Лично для меня это значит – быть. Поэтом. Человек, вписанный в колесо (вниз головой!), – таков поэт в одном из образов классической древности. В этом античном взгляде на природу поэта есть нечто абсолютно русское. Язык русской поэзии в колесе русской и всемирной истории.
Советским же, антисоветским и постсоветским бывает режим, а отнюдь не поэт. К поэтам нигде никогда не присобачивают имя режима. Ты когда-нибудь слышала, что бывают поэты феодальные, капиталистические, республиканско-федеративные, халифатские, конституционно-монархические?..
У меня были авторские вечера на международных фестивалях поэзии во многих странах Запада. Разве там мыслимо такое: выступает лондонский, техасский, стокгольмский, федеративный, мадридский капиталистический поэт?! Эта дремучая дикость – только у нас! И ее навалом: московский, питерский, тамбовский, сибирский, уральский, дальневосточный, советский, антисоветский, постсоветский, досоветский, рязанский поэт!.. Чушь собачья! В стране великой литературы, великой поэзии. О каких вообще культурных реформах, расцветах, элитах может идти речь, если таким образом в огромной дробилке объярлычивают искусство, литературу наши сортировщики, прогрессивные, как паралич? Естественно, я – русский поэт. За что и переведены мои стихи на множество европейских, и не только европейских, языков.
– Считается, что нынче молодые люди плюют на поэзию, что в ней нуждались только шестидесятники…
– Ну, меня читали не только шестидесятники, но и «двадцатники» с «тридцатниками». Даже когда я совсем не издавалась, у меня с моими читателями был настоящий любовный роман. А уж прошлой весной меня потрясли «художественно воспитанные» дети, которые на конкурсе читали мою лирику из книг «Лицо» и «Таким образом», да как читали, с каким глубоким пониманием тонкого мира.
– Девочка, которая вышла с чтением твоих стихов на последнем вечере, с этого конкурса?
– Да, Таня Вакурова, замечательная, правда?
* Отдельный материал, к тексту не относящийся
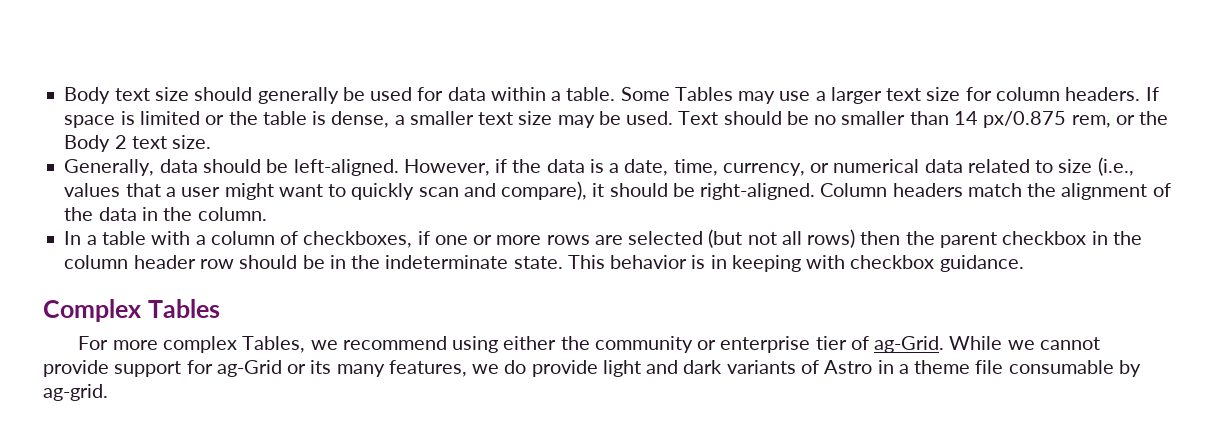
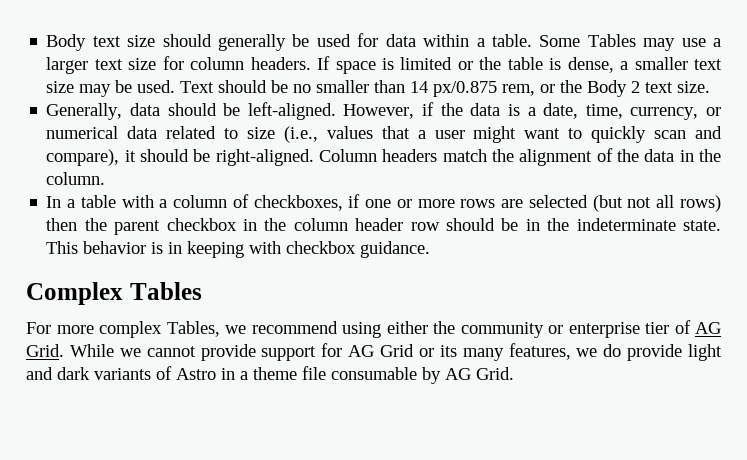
- For more complex Tables, we recommend using either the community or enterprise tier of ag-Grid.
+ For more complex Tables, we recommend using either the community or enterprise tier of AG Grid.
- While we cannot provide support for ag-Grid or its many features, we do provide light and dark variants of Astro in a theme file consumable by ag-grid.
+ While we cannot provide support for AG Grid or its many features, we do provide light and dark variants of Astro in a theme file consumable by AG Grid.

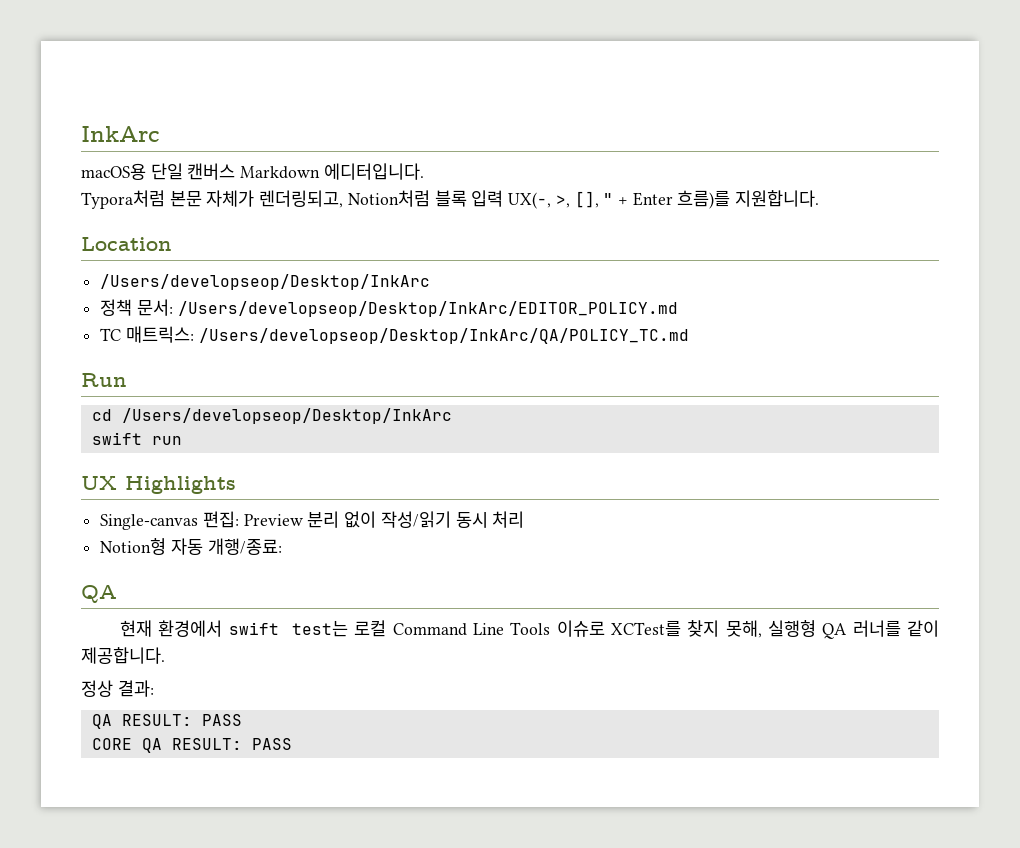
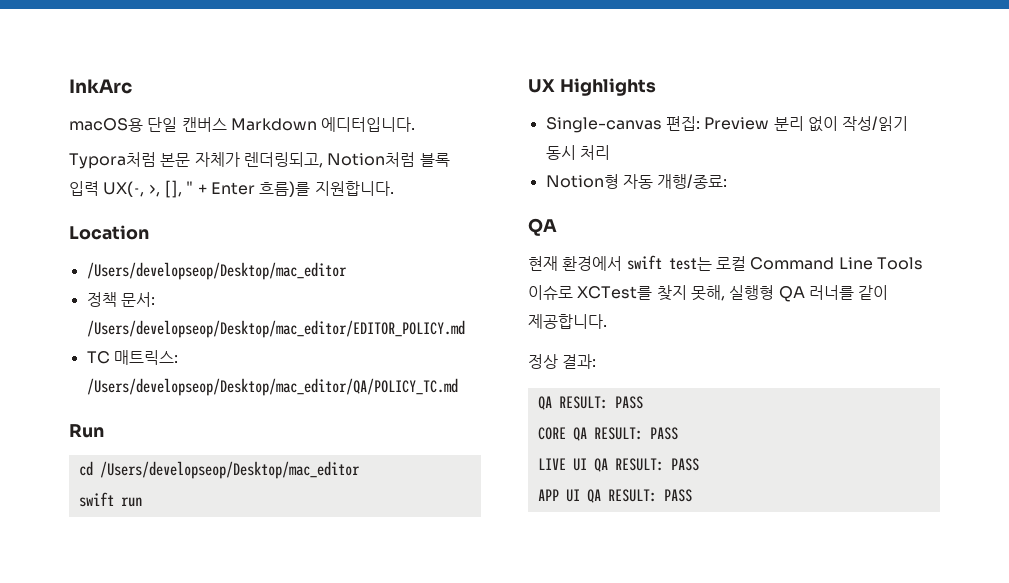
  Location
- /Users/developseop/Desktop/InkArc
+ /Users/developseop/Desktop/mac_editor
- 정책 문서: /Users/developseop/Desktop/InkArc/EDITOR_POLICY.md
+ 정책 문서: /Users/developseop/Desktop/mac_editor/EDITOR_POLICY.md
- TC 매트릭스: /Users/developseop/Desktop/InkArc/QA/POLICY_TC.md
+ TC 매트릭스: /Users/developseop/Desktop/mac_editor/QA/POLICY_TC.md
- cd /Users/developseop/Desktop/InkArc
+ cd /Users/developseop/Desktop/mac_editor
+ LIVE UI QA RESULT: PASS
+ APP UI QA RESULT: PASS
Наглого вранья нынче навалом, пресса и прочие СМИ дундят, будто молодежь не читает поэзию, на вечера поэтов не ходит, поэзия вся умерла и надо сплясать на крышке ее гроба. Такое вот всероссийское, отлично организованное, хамское мероприятие. Ты сама видела, сколько было народу, студентов и молодежи на двух моих авторских вечерах в Политехническом. Я даже спросила, давая автографы: «Откуда вы все тут взялись? Рекламы ведь не было никакой!» Они говорят: «А мы никуда и не исчезали. Зачем реклама, когда есть Интернет и телефон?»
Плевать на поэзию – все равно что плевать на Большую Медведицу. Не потому, что мы такие могучие, сильнее режимов и денег. «Без денег и свободы нет», – заметил Пушкин. Однако Пушкин не написал, что без денег нет и поэзии. Без денег и свободы нет, а поэзия есть. У поэзии – божественная свобода. И никакой режим не смог и не сможет ее прикончить, наш драгоценный читатель будет всегда. Как был всегда читатель Блока, Ахматовой, Хлебникова, Пастернака, Цветаевой, Мандельштама, Гумилева, Есенина в коммунизменную эпоху, когда вообще их не издавали. Поэзия в чистом виде и читатель такой поэзии не меняются, как фасоны мод. И часто люди, ненавидящие друг друга, победители и побежденные, любят одних и тех же поэтов.
– Кстати, о деньгах. Деньги и культура – что происходит в этой сфере? И как к тебе относится культурное начальство?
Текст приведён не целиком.